By Joanna Robinson | Pajiba Love | September 7, 2012 | Comments ()


Chances are, gentle reader, that you're whiling away the last hours of your work week bored and anxious for it all to be over. Well here we come with sundry links to entertain those big brains of yours. First of all, I'm wondering if any of y'all can top these clever Film Titles that are missing one letter. h/t mswas (Imgur

Or maybe you're trying to plan what you'll make for dinner. Might I suggest one of these "Life-Changing" ways to serve bacon? Just ONE, folks. I want you to survive your experience. (Buzzfeed)

Roger Ebert 's (absolutely boring) memoir will be made into a Sorcese-produced documentary. I hope it's called Roger Ebert Is Actually Kind Of A Dick. (/Film)

FSR is giving away a box set of all the Indiana Jones films on Blu-ray. All three of them! Just three! 1-2-3! Anyway, in order to win the movies (and, I sh*t you not, a hat and a whip) you have to name a hypothetical Indiana Jones 5 sequel. Five? How did they get to 5? Regardless, my suggestion is Henry Jones Sr.: The Pen Is Mightier. (FSR)

Speaking of DVD box sets, there's a wicked deal going for the first three seasons of "Arrested Development." YAAAY! We can all relive happier times! (Amazon)

No. F*ck. DAMNIT. I promised myself I wouldn't cry.

HAPPY THOUGHTS HAPPY THOUGHTS HAPPY THOUGHTS. Jimmy Kimmel forever wins my heart by dressing up as The Dowager Countess from "Downton Abbey." Your move, Fallon. (Vulture)

I'm a sucker for International Festivals that are, essentially, giant food fights. Here are some fun photos from the Tomatina Festival. (The Big Picture)

Sometimes a link needs no introduction other than its title: "In a Mass Knife Fight to the Death Between Every American President, Who Would Win and Why?" (Neatorama)

You think my "Breaking Bad" obsession is bad. Trust me, I've got nothing on this tattooed chica. (FYD)
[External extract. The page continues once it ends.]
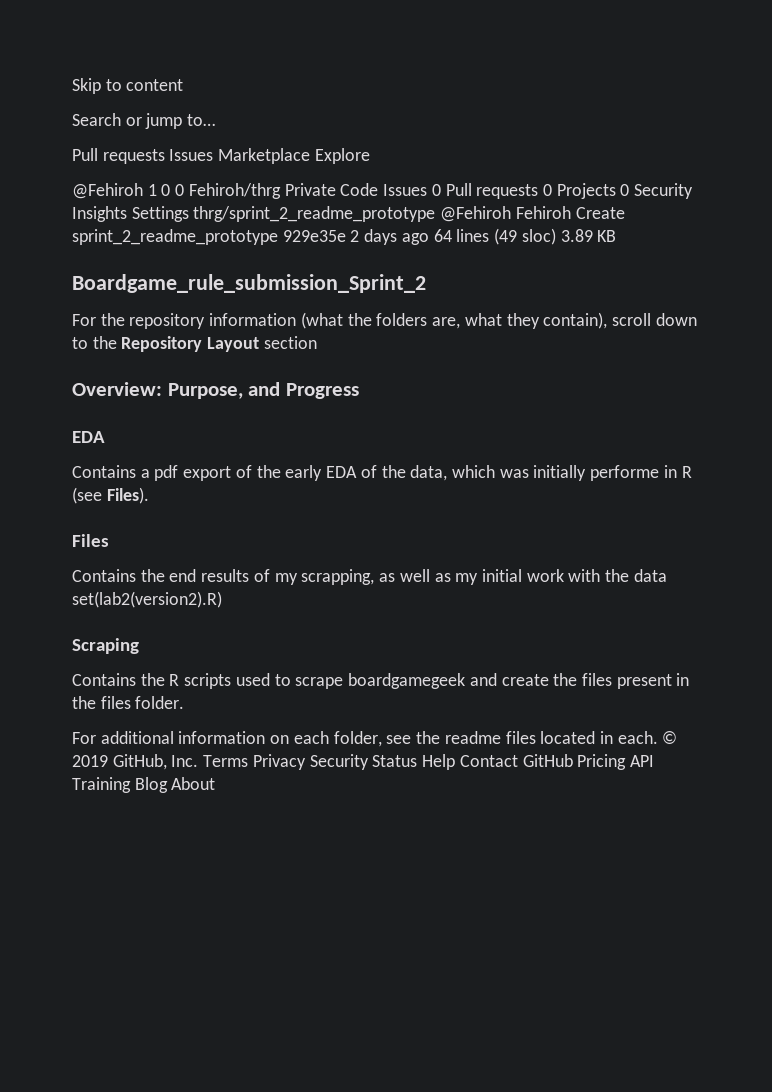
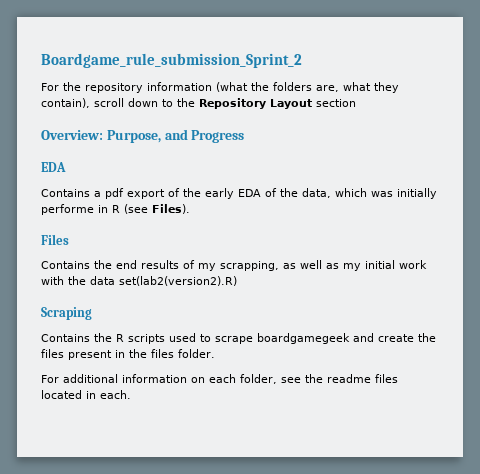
[72,78,184,94] [72,113,216,129] [72,148,370,164] [72,183,694,199] [72,206,625,222] [72,228,617,245] Skip to content // Search or jump to… // Pull requests Issues Marketplace Explore // @Fehiroh 1 0 0 Fehiroh/thrg Private Code Issues 0 Pull requests 0 Projects 0 Security Insights Settings thrg/sprint_2_readme_prototype @Fehiroh Fehiroh Create sprint_2_readme_prototype 929e35e 2 days ago 64 lines (49 sloc) 3.89 KB // -> (41, 60) none
[662,731,678,744] [72,754,654,770] [72,777,216,793] © 2019 GitHub, Inc. Terms Privacy Security Status Help Contact GitHub Pricing API Training Blog About -> (131, 394) none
In honor of the RNC, io9 has rounded up the 11 Biggest Liest Ever Told By Our Favorite Heroes and Villains. AW SNAP! Nestled d*ckishly between Star Wars and "Star Trek" is the lie that pisses me off the most. (io9)

It's getting close to Halloween (look to your local drug store displays, you know it to be true) and the greatest trick the Devil ever pulled was convincing the world that Halloween=yummy candy. HAVE YOU SEEN CANDY CORN? Look on this Candy Corn/Oreo hybrid and despair. h/t Lainey (Laughing Squid)

Yes, we live in a world where Candy Corn Oreos exist. But we also live in a world where a Pulitzer Prize-winning author couldn't convince Wikipedia to correct an error regarding his own novel. He wrote a letter about it. Wanna hear it? Here it goes. (The New Yorker)

When you peruse these "Community"/Hunger Games photos it's important to remember what Josh points out. Jim Rash? He's got an Academy Award. (WG)

Finally, I like a cappella and I like "Game Of Thrones," but my innards curdled at the site of these two and their earnest rendition of the theme song. Protip, Violin Lady, you can't look badass when you're wearing Miss Piggy's hair.*

Unless, of course, you are the Pig Herself.